I believe a top stressor for most men is the lack of proper sleep. The average amount of sleep has consistently declined and deteriorated since the advent of modern technology. Texting, emailing, or watching the tube can be a sleep killer. Work stress, an unstable economy, and health problems do not help.
An occasional sleepless night usually isn’t much of a problem, but running a sleep deficit over time can cause serious issues. Every system in your body is affected by lack of sleep. Restorative sleep is an essential ingredient for a healthy mind and body.
However, hypercompetitive men and much of Western society in general think sleep is a waste of time and a luxury for the lazy. The notion that successful people can get by with just a few hours of sleep a night without paying the price is not only erroneous, but dangerous.
There is nothing wrong with being competitive or successful, or course—both can be healthy. But when sleep is consistently sacrificed to obtain a competitive edge, due to stress or any other reason, you will damage your long-term health and promote prostate cancer. In the end you may not be successful either.
You need to approach sleep as you would every other aspect of your health. It is just as important as diet, exercise, supplementation, and stress reduction—everything else outlined in the CM. Give it the same attention. Here are some tips to help your sleep be more restful:
1. Get the right amount
The right amount of sleep, based on much research, is seven hours. Although it’s a common belief that eight hours of sleep is required for optimal health, a six-year study of more than one million adults ages 30 to 102 has shown that people who get only six to seven hours a night have a lower death rate. Individuals who sleep eight hours or more, or less than four hours a night, were shown to have a significantly higher death rate. For many patients, seven hours of sleep is a lot and it simply does not happen. Just work toward the goal of seven hours. For example, if you typically get four to five hours per night, moving up to six hours is a huge success, and makes a great impact on your overall sleep quality.
2. Dim the lights at night
Sleep in complete darkness. Start dimming the lights about three hours before bedtime. Light exposure affects the production of your nighttime sleep hormone, melatonin.

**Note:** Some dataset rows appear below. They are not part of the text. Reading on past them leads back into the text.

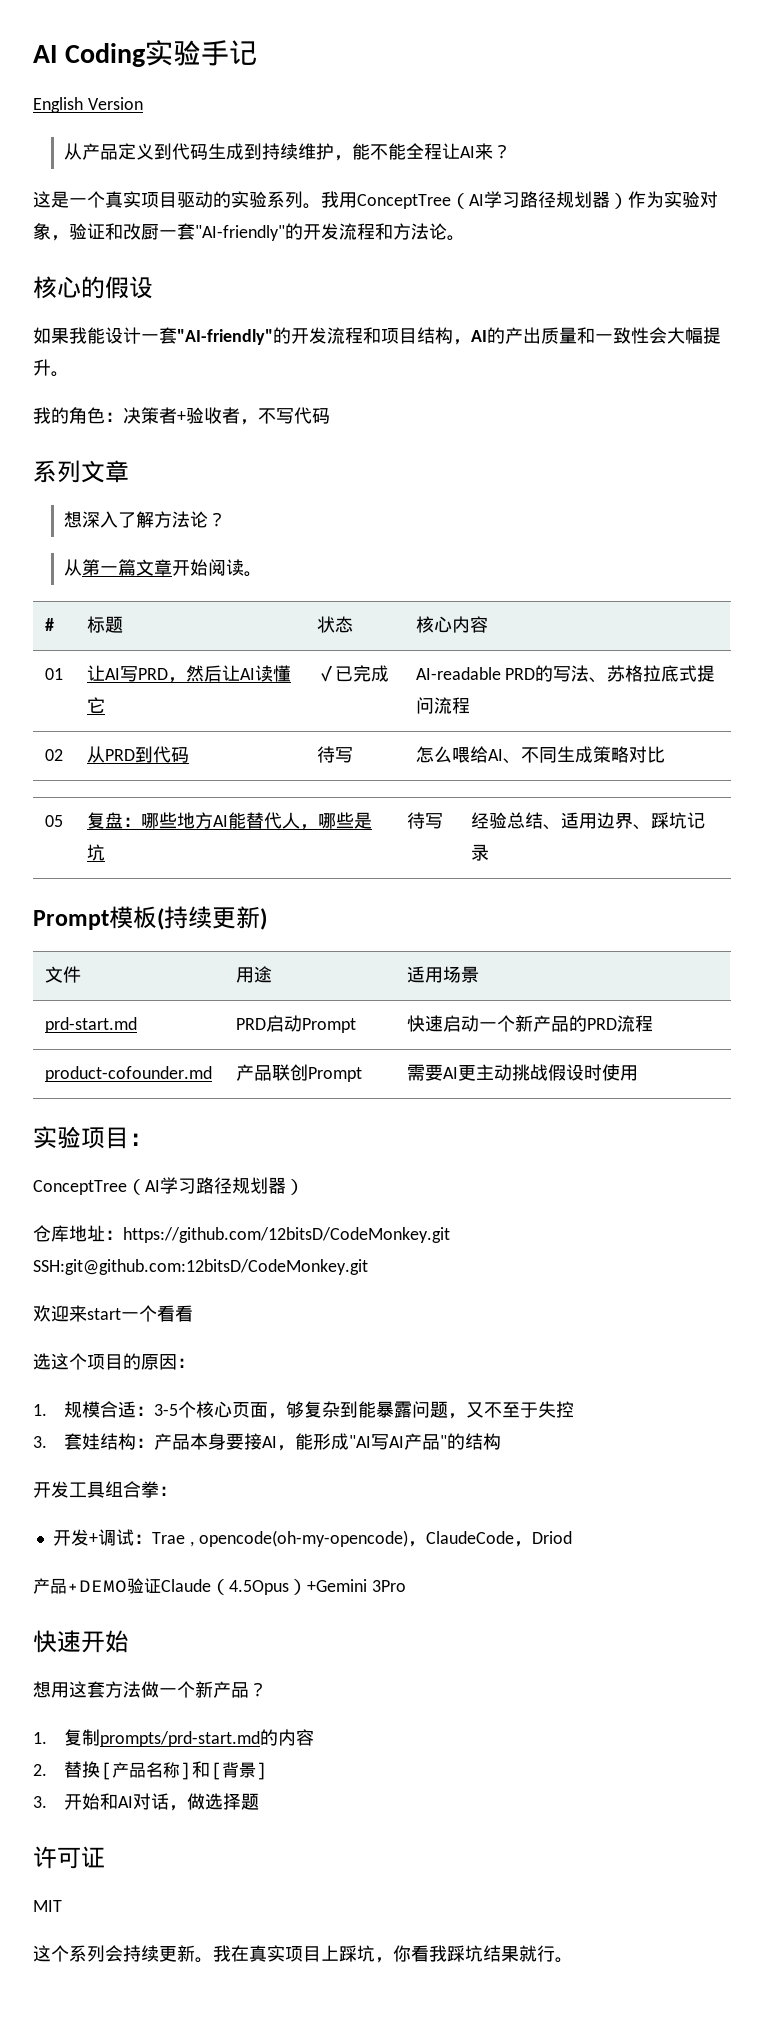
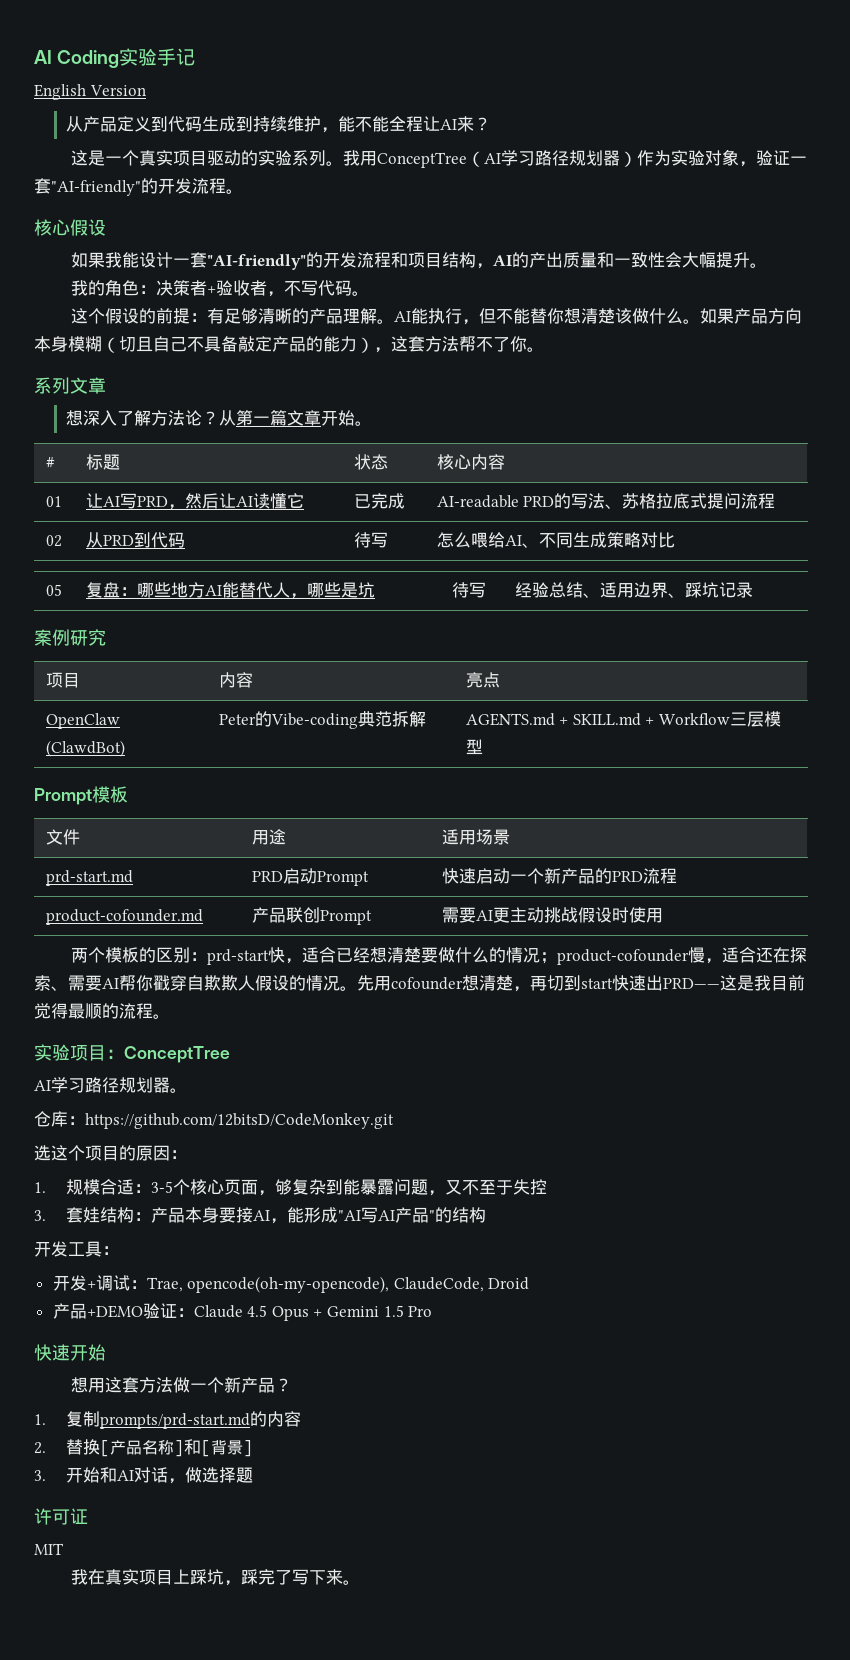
- 我用ConceptTree（AI学习路径规划器）作为实验对象，验证和改厨一套"AI-friendly"的开发流程和方法论。
+ 我用ConceptTree（AI学习路径规划器）作为实验对象，验证一套"AI-friendly"的开发流程。
- 核心的假设
+ 核心假设
- 我的角色：决策者+验收者，不写代码
+ 我的角色：决策者+验收者，不写代码。
+ 这个假设的前提：有足够清晰的产品理解。AI能执行，但不能替你想清楚该做什么。如果产品方向本身模糊（切且自己不具备敲定产品的能力），这套方法帮不了你。
- 想深入了解方法论？
- 从第一篇文章开始阅读。
+ 想深入了解方法论？从第一篇文章开始。
- 01 | 让AI写PRD，然后让AI读懂它 | ✓已完成 | AI-readable PRD的写法、苏格拉底式提问流程
+ 01 | 让AI写PRD，然后让AI读懂它 | 已完成 | AI-readable PRD的写法、苏格拉底式提问流程
- Prompt模板(持续更新)
+ 案例研究
+ 项目 | 内容 | 亮点
+ OpenClaw (ClawdBot) | Peter的Vibe-coding典范拆解 | AGENTS.md + SKILL.md + Workflow三层模型
+ Prompt模板
+ 两个模板的区别：prd-start快，适合已经想清楚要做什么的情况；product-cofounder慢，适合还在探索、需要AI帮你戳穿自欺欺人假设的情况。先用cofounder想清楚，再切到start快速出PRD——这是我目前觉得最顺的流程。
- 实验项目：
- ConceptTree（AI学习路径规划器）
+ 实验项目：ConceptTree
+ AI学习路径规划器。
- 仓库地址：https://github.com/12bitsD/CodeMonkey.git SSH:git@github.com:12bitsD/CodeMonkey.git
- 欢迎来start一个看看
+ 仓库：https://github.com/12bitsD/CodeMonkey.git
- 开发工具组合拳：
+ 开发工具：
- 开发+调试：Trae , opencode(oh-my-opencode)，ClaudeCode，Driod
- 产品+DEMO验证Claude（4.5Opus）+Gemini 3Pro
+ 开发+调试：Trae, opencode(oh-my-opencode), ClaudeCode, Droid
+ 产品+DEMO验证：Claude 4.5 Opus + Gemini 1.5 Pro
- 这个系列会持续更新。我在真实项目上踩坑，你看我踩坑结果就行。
+ 我在真实项目上踩坑，踩完了写下来。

3. Go easy on caffeine and alcohol at night
The half-life of caffeine is six hours, which is the time it takes your body take to get rid of one-half the amount of caffeine in your body. Some people don’t have a problem sleeping after an after dinner espresso. But if any level of caffeine keeps you up, stay away from it for up to six hours before bedtime. Having a glass of red wine with dinner is also fine and may help initiate sleep. However, more than two glasses and your sleep quality suffers.
4. Control your "monkey mind" by resting your brain on paper
Write down your next day’s to-do list before going to sleep, which stops you from lying in the dark thinking about what needs to be done.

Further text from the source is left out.